[Before-and-after page screenshots]
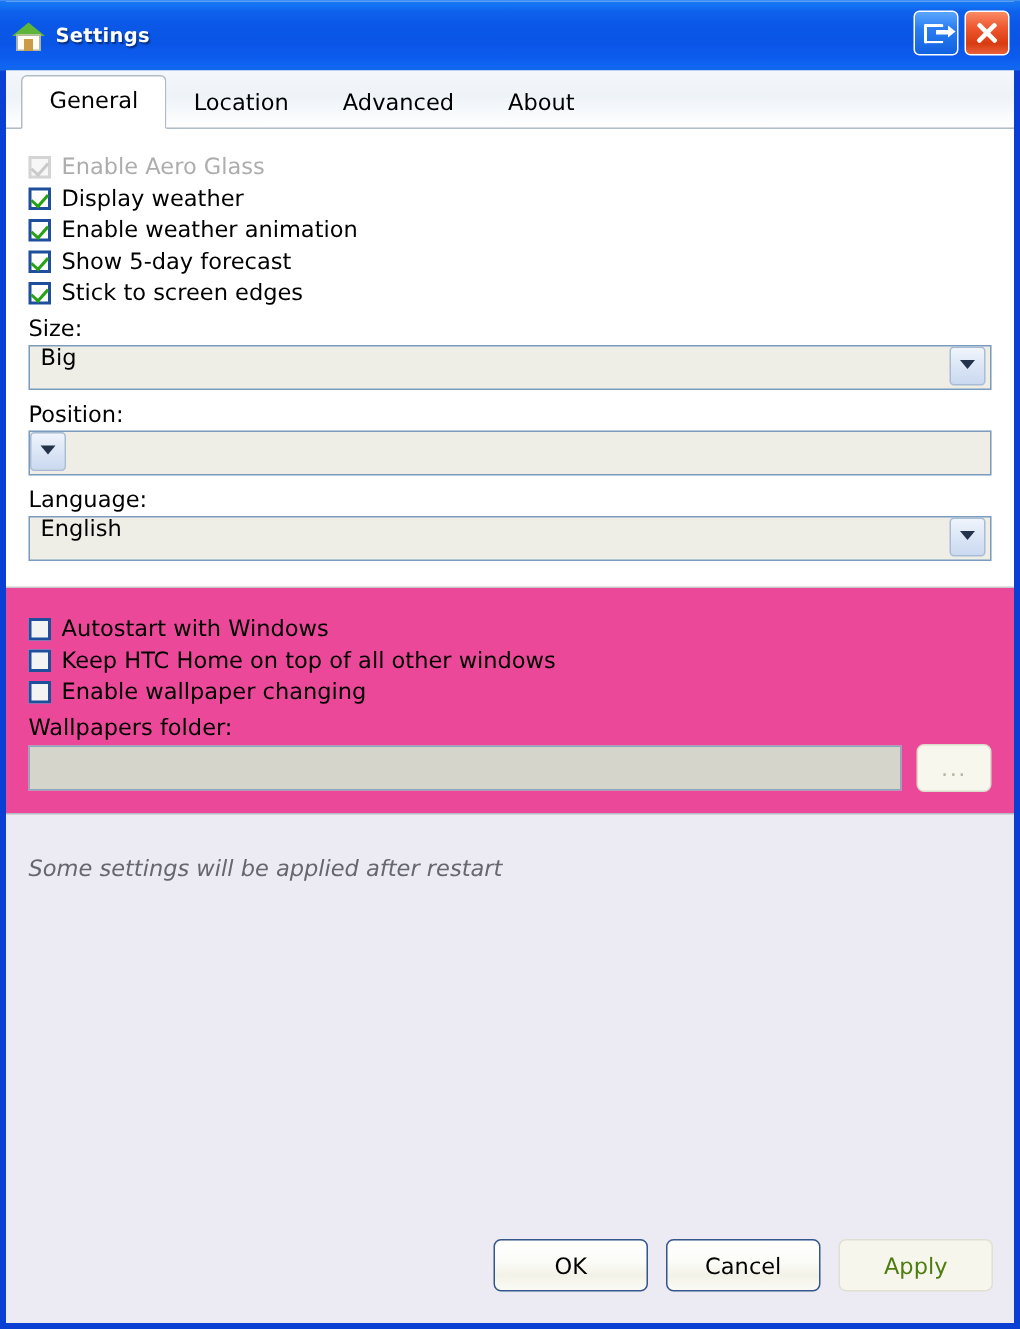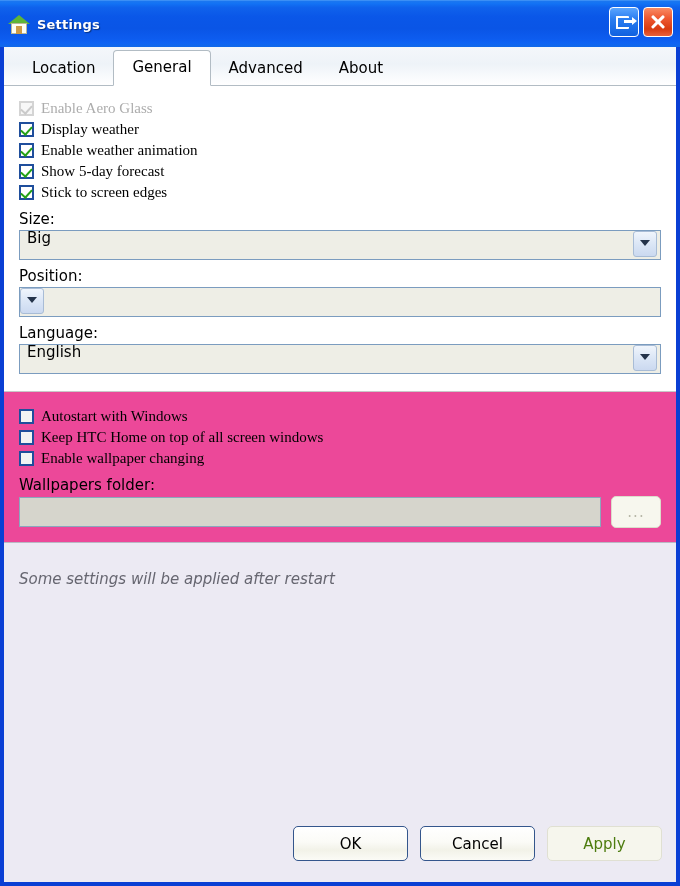--- a/index.html
+++ b/index.html
@@ -207,25 +207,24 @@
   }
   .panel-mid {
     padding: 14px 15px 0 15px;
     flex: 0 0 auto;
     background: #ec4899;
   }
 
   
   .cbrow {
     display: flex;
-    align-items: center;
+    align-items: flex-end;
     height: 21px;
     margin-bottom: 0px;
     cursor: default;
-    font-family: Liberation Serif, serif;
   }
   .cbrow.clickable { cursor: pointer; }
   .cbox {
     width: 15px;
     height: 15px;
     flex: 0 0 15px;
     box-sizing: border-box;
     background: #ffffff;
     border: 2px solid #1f4e9c;
     position: relative;
@@ -358,21 +357,21 @@
   .spacer { flex: 1 1 auto; }
   .buttonbar {
     flex: 0 0 auto;
     display: flex;
     justify-content: flex-end;
     align-items: center;
     padding: 0 14px 21px 0;
     gap: 12px;
   }
   .btn {
-    width: 115px;
+    width: 103px;
     height: 35px;
     box-sizing: border-box;
     border-radius: 5px;
     font-size: 15px;
     display: flex;
     align-items: center;
     justify-content: center;
     cursor: pointer;
     border: 1px solid #34568c;
     background: linear-gradient(to bottom, #ffffff 0%, #fbfbf7 45%, #f2f2e8 70%, #fbfbf6 100%);
@@ -403,22 +402,22 @@
         <span class="tray-glyph"></span>
         <span class="tray-arrow"></span>
       </div>
       <div class="tb-btn tb-close">
         <span class="close-x"></span>
       </div>
     </div>
   </div>
 
   <div class="tabstrip">
+    <div class="tab active"><span>General</span></div>
     <div class="tab"><span>Location</span></div>
-    <div class="tab active"><span>General</span></div>
     <div class="tab"><span>Advanced</span></div>
     <div class="tab"><span>About</span></div>
   </div>
 
   <div class="content">
 
     <div class="panel-top">
 
       <div class="cbrow">
         <span class="cbox disabled">
@@ -485,21 +484,21 @@
 
     <div class="panel-mid">
 
       <div class="cbrow clickable">
         <span class="cbox off"></span>
         <span class="cblabel">Autostart with Windows</span>
       </div>
 
       <div class="cbrow clickable">
         <span class="cbox off"></span>
-        <span class="cblabel">Keep HTC Home on top of all screen windows</span>
+        <span class="cblabel">Keep HTC Home on top of all other windows</span>
       </div>
 
 
       <div class="cbrow clickable">
         <span class="cbox off"></span>
         <span class="cblabel">Enable wallpaper changing</span>
       </div>
 
       <div class="flabel">Wallpapers folder:</div>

| Exercise brief |
The answer must match the entries above line for line, with the pictures dropped.

| Task solution |
--- a/index.html
+++ b/index.html
@@ -207,25 +207,24 @@
   }
   .panel-mid {
     padding: 14px 15px 0 15px;
     flex: 0 0 auto;
     background: #ec4899;
   }
 
   
   .cbrow {
     display: flex;
-    align-items: center;
+    align-items: flex-end;
     height: 21px;
     margin-bottom: 0px;
     cursor: default;
-    font-family: Liberation Serif, serif;
   }
   .cbrow.clickable { cursor: pointer; }
   .cbox {
     width: 15px;
     height: 15px;
     flex: 0 0 15px;
     box-sizing: border-box;
     background: #ffffff;
     border: 2px solid #1f4e9c;
     position: relative;
@@ -358,21 +357,21 @@
   .spacer { flex: 1 1 auto; }
   .buttonbar {
     flex: 0 0 auto;
     display: flex;
     justify-content: flex-end;
     align-items: center;
     padding: 0 14px 21px 0;
     gap: 12px;
   }
   .btn {
-    width: 115px;
+    width: 103px;
     height: 35px;
     box-sizing: border-box;
     border-radius: 5px;
     font-size: 15px;
     display: flex;
     align-items: center;
     justify-content: center;
     cursor: pointer;
     border: 1px solid #34568c;
     background: linear-gradient(to bottom, #ffffff 0%, #fbfbf7 45%, #f2f2e8 70%, #fbfbf6 100%);
@@ -403,22 +402,22 @@
         <span class="tray-glyph"></span>
         <span class="tray-arrow"></span>
       </div>
       <div class="tb-btn tb-close">
         <span class="close-x"></span>
       </div>
     </div>
   </div>
 
   <div class="tabstrip">
+    <div class="tab active"><span>General</span></div>
     <div class="tab"><span>Location</span></div>
-    <div class="tab active"><span>General</span></div>
     <div class="tab"><span>Advanced</span></div>
     <div class="tab"><span>About</span></div>
   </div>
 
   <div class="content">
 
     <div class="panel-top">
 
       <div class="cbrow">
         <span class="cbox disabled">
@@ -485,21 +484,21 @@
 
     <div class="panel-mid">
 
       <div class="cbrow clickable">
         <span class="cbox off"></span>
         <span class="cblabel">Autostart with Windows</span>
       </div>
 
       <div class="cbrow clickable">
         <span class="cbox off"></span>
-        <span class="cblabel">Keep HTC Home on top of all screen windows</span>
+        <span class="cblabel">Keep HTC Home on top of all other windows</span>
       </div>
 
 
       <div class="cbrow clickable">
         <span class="cbox off"></span>
         <span class="cblabel">Enable wallpaper changing</span>
       </div>
 
       <div class="flabel">Wallpapers folder:</div>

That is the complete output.